Bild: Thomas Schäfer, der verstorbene Finanzminister von Hessen.
Die folgende Nachricht war am Wochenende in fast allen Medien zu lesen, zu
hören oder zu sehen: „Der hessische Finanzminister Thomas Schäfer ist tot,
er wurde am Samstag leblos gefunden. Die Staatsanwaltschaft Wiesbaden und
das Polizeipräsidium Westhessen gehen nach ersten Ermittlungen von einem
Suizid aus.“
In der Regel wird in Deutschland nicht über Suizide berichtet, dabei
begehen laut Statistischem Bundesamt über 9.000 Menschen im Jahr Suizid,
das sind ungefähr dreimal so viele Tote wie bei Verkehrsunfällen. Die
Zurückhaltung der Medien, über einzelne Suizide zu berichten, ist dennoch
richtig, denn das detaillierte Berichterstatten kann andere Menschen dazu
animieren, sich das Leben zu nehmen. Dieser sogenannte [1][Werther-Effekt]

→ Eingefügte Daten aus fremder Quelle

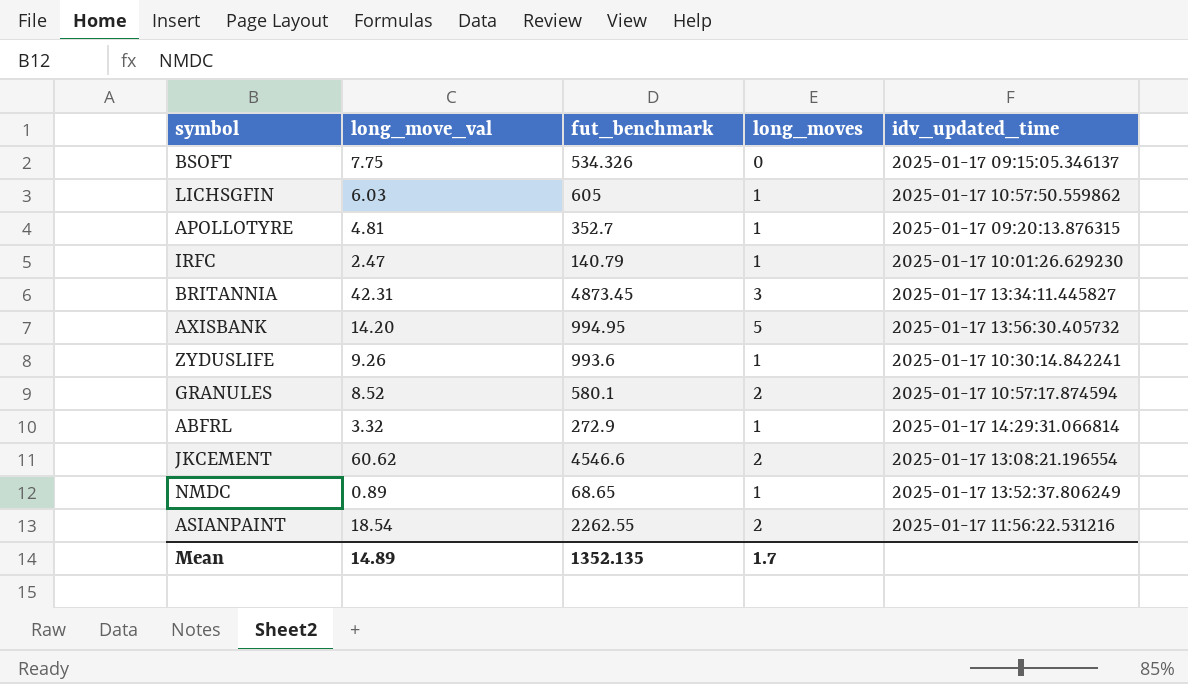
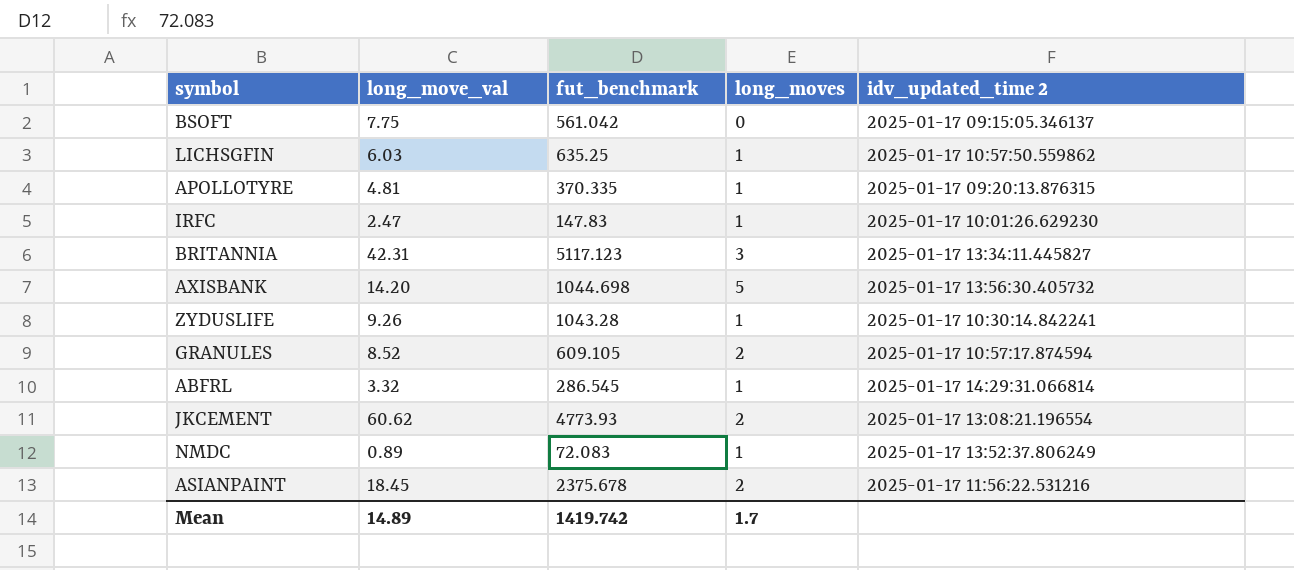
column name: idv_updated_time -> idv_updated_time 2
BSOFT | fut_benchmark: 534.326 -> 561.042
LICHSGFIN | fut_benchmark: 605 -> 635.25
APOLLOTYRE | fut_benchmark: 352.7 -> 370.335
IRFC | fut_benchmark: 140.79 -> 147.83
BRITANNIA | fut_benchmark: 4873.45 -> 5117.123
AXISBANK | fut_benchmark: 994.95 -> 1044.698
ZYDUSLIFE | fut_benchmark: 993.6 -> 1043.28
GRANULES | fut_benchmark: 580.1 -> 609.105
ABFRL | fut_benchmark: 272.9 -> 286.545
JKCEMENT | fut_benchmark: 4546.6 -> 4773.93
NMDC | fut_benchmark: 68.65 -> 72.083
ASIANPAINT | long_move_val: 18.54 -> 18.45
ASIANPAINT | fut_benchmark: 2262.55 -> 2375.678
Mean | fut_benchmark: 1352.135 -> 1419.742

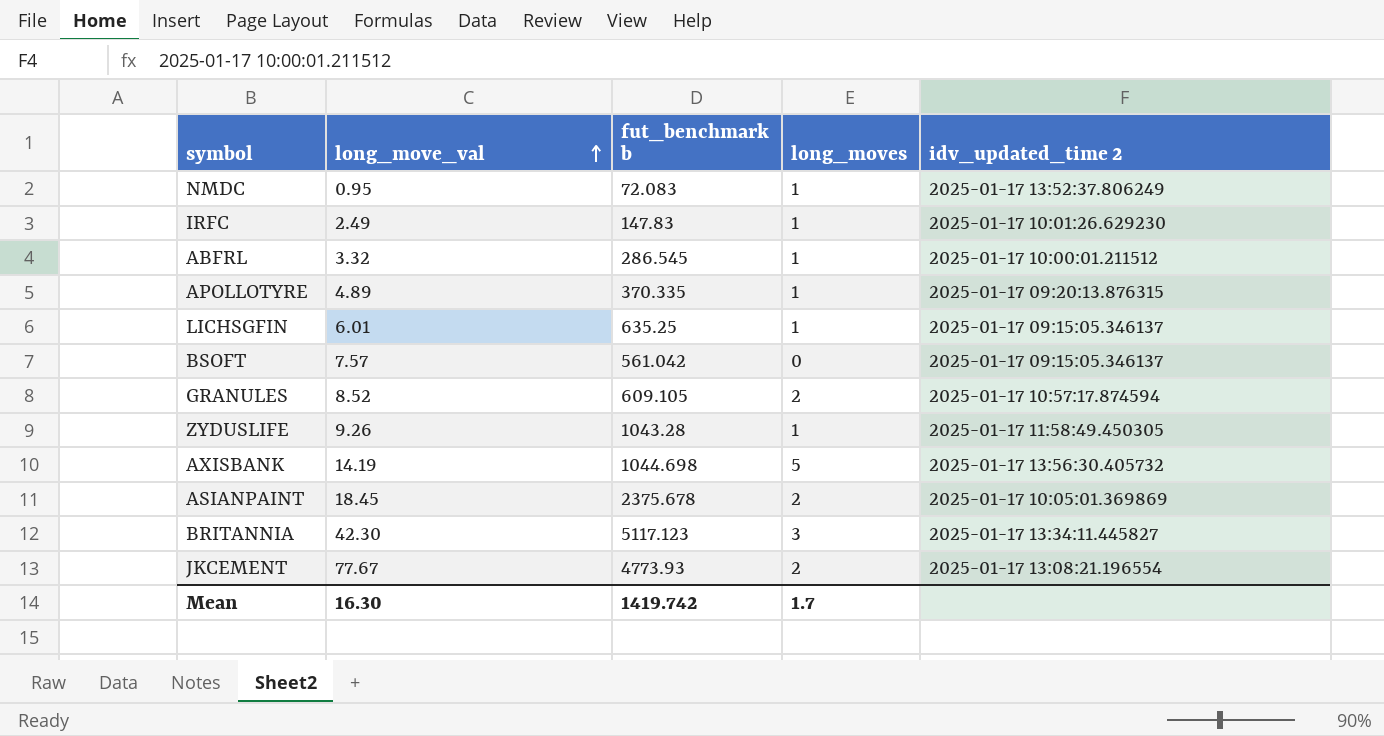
row order: none -> long_move_val ascending
column name: fut_benchmark -> fut_benchmark b
NMDC | long_move_val: 0.89 -> 0.95
IRFC | long_move_val: 2.47 -> 2.49
ABFRL | idv_updated_time 2: 2025-01-17 14:29:31.066814 -> 2025-01-17 10:00:01.211512
APOLLOTYRE | long_move_val: 4.81 -> 4.89
LICHSGFIN | long_move_val: 6.03 -> 6.01
LICHSGFIN | idv_updated_time 2: 2025-01-17 10:57:50.559862 -> 2025-01-17 09:15:05.346137
BSOFT | long_move_val: 7.75 -> 7.57
ZYDUSLIFE | idv_updated_time 2: 2025-01-17 10:30:14.842241 -> 2025-01-17 11:58:49.450305
AXISBANK | long_move_val: 14.20 -> 14.19
ASIANPAINT | idv_updated_time 2: 2025-01-17 11:56:22.531216 -> 2025-01-17 10:05:01.369869
BRITANNIA | long_move_val: 42.31 -> 42.30
JKCEMENT | long_move_val: 60.62 -> 77.67
Mean | long_move_val: 14.89 -> 16.30

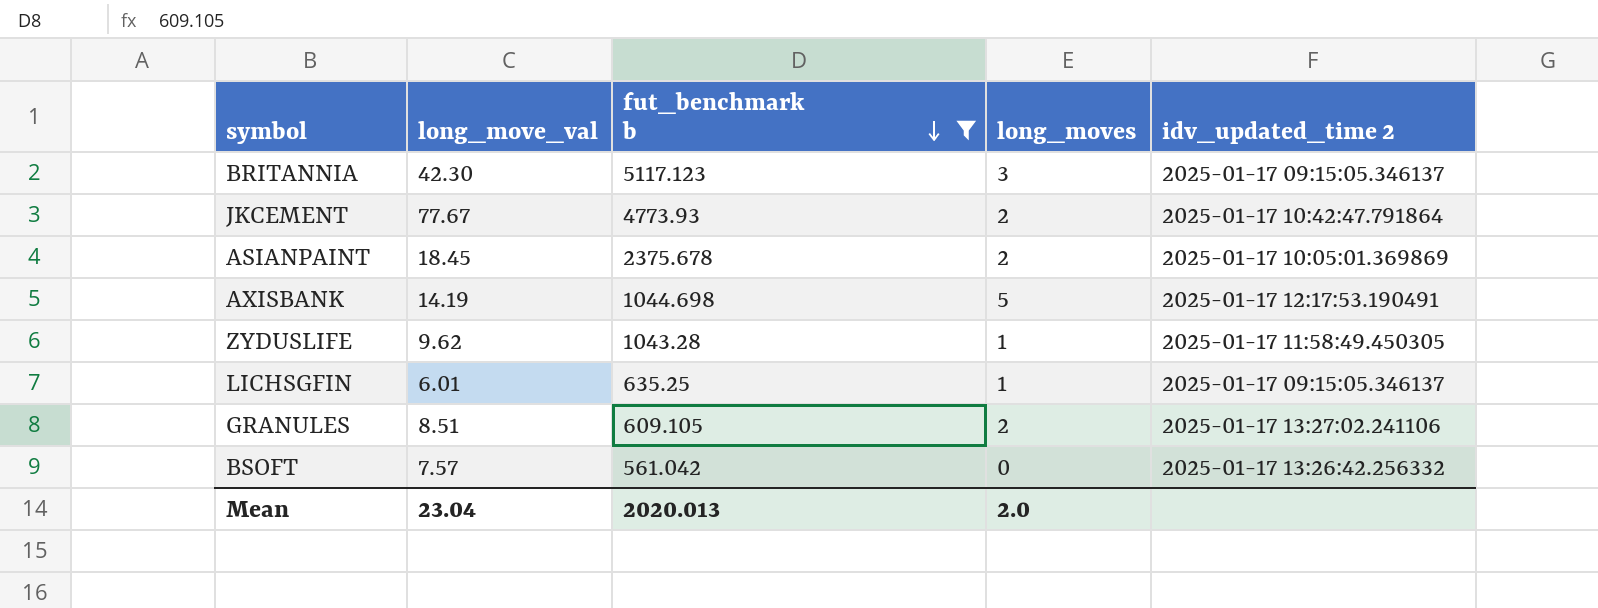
filter: none -> fut_benchmark b >= 561.042
row order: long_move_val ascending -> fut_benchmark b descending
BRITANNIA | idv_updated_time 2: 2025-01-17 13:34:11.445827 -> 2025-01-17 09:15:05.346137
JKCEMENT | idv_updated_time 2: 2025-01-17 13:08:21.196554 -> 2025-01-17 10:42:47.791864
AXISBANK | idv_updated_time 2: 2025-01-17 13:56:30.405732 -> 2025-01-17 12:17:53.190491
ZYDUSLIFE | long_move_val: 9.26 -> 9.62
GRANULES | long_move_val: 8.52 -> 8.51
GRANULES | idv_updated_time 2: 2025-01-17 10:57:17.874594 -> 2025-01-17 13:27:02.241106
BSOFT | idv_updated_time 2: 2025-01-17 09:15:05.346137 -> 2025-01-17 13:26:42.256332
Mean | long_move_val: 16.30 -> 23.04
Mean | fut_benchmark b: 1419.742 -> 2020.013
Mean | long_moves: 1.7 -> 2.0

wurde in etlichen Studien belegt.
Bei Prominenten ist es trotzdem anders. In solchen Fällen wägen
Journalist:innen ab zwischen öffentlichem Interesse, Persönlichkeitsrechten
und dem Schutz von suizidalen Personen. Thomas Schäfer war hessischer
Finanzminister, eine Person des öffentlichen Lebens, die Bevölkerung hat
ein Recht, von seinem Tod zu erfahren.
## Lehren von früher
Wichtig ist jedoch, wie berichtet wird. Der [2][Pressekodex] fordert
Journalist:innen zu Zurückhaltung auf. Doch gerade wenn Promis Suizid
begehen, passiert häufig das Gegenteil: schaurige Details, Spekulationen.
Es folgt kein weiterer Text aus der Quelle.